Deze uitspraak is gedaan door mr. C.J. Waterbolk, rechter, in aanwezigheid van
W.M. Colpa, griffier.
Uitgesproken in het openbaar op 9 juli 2025.
griffier
rechter
Een afschrift van deze uitspraak is verzonden aan partijen op:

Informatie over hoger beroep

Een partij die het niet eens is met deze uitspraak, kan een hogerberoepschrift sturen naar de Centrale Raad van Beroep waarin wordt uitgelegd waarom deze partij het niet eens is met deze uitspraak. Het hogerberoepschrift moet worden ingediend binnen zes weken na de dag waarop deze uitspraak is verzonden.

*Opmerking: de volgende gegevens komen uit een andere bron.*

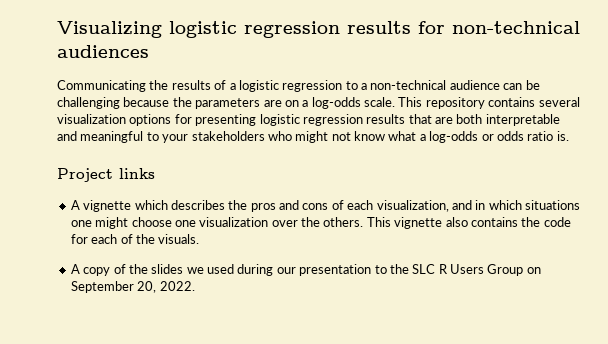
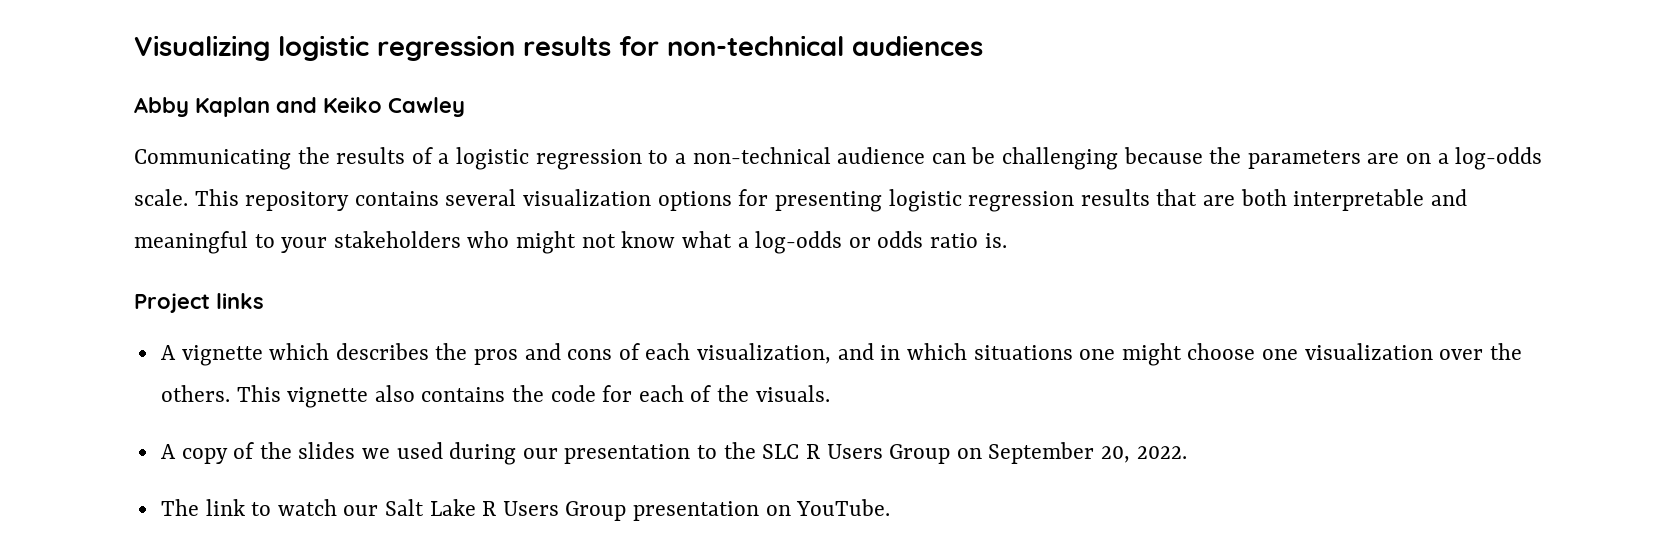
(149, 51) none -> [134,97,465,117] // Abby Kaplan and Keiko Cawley
(195, 286) none -> [160,499,891,521] // The link to watch our Salt Lake R Users Group presentation on YouTube.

Digitaal hoger beroep instellen kan via “Formulieren en inloggen” op www.rechtspraak.nl. Hoger beroep instellen kan eventueel ook nog steeds door verzending van een brief aan de Centrale Raad van Beroep, Postbus 16002, 3500 DA Utrecht.
Kan de indiener de behandeling van het hoger beroep niet afwachten, omdat de zaak spoed heeft, dan kan de indiener de voorzieningenrechter van de Centrale Raad van Beroep vragen om een voorlopige voorziening (een tijdelijke maatregel) te treffen.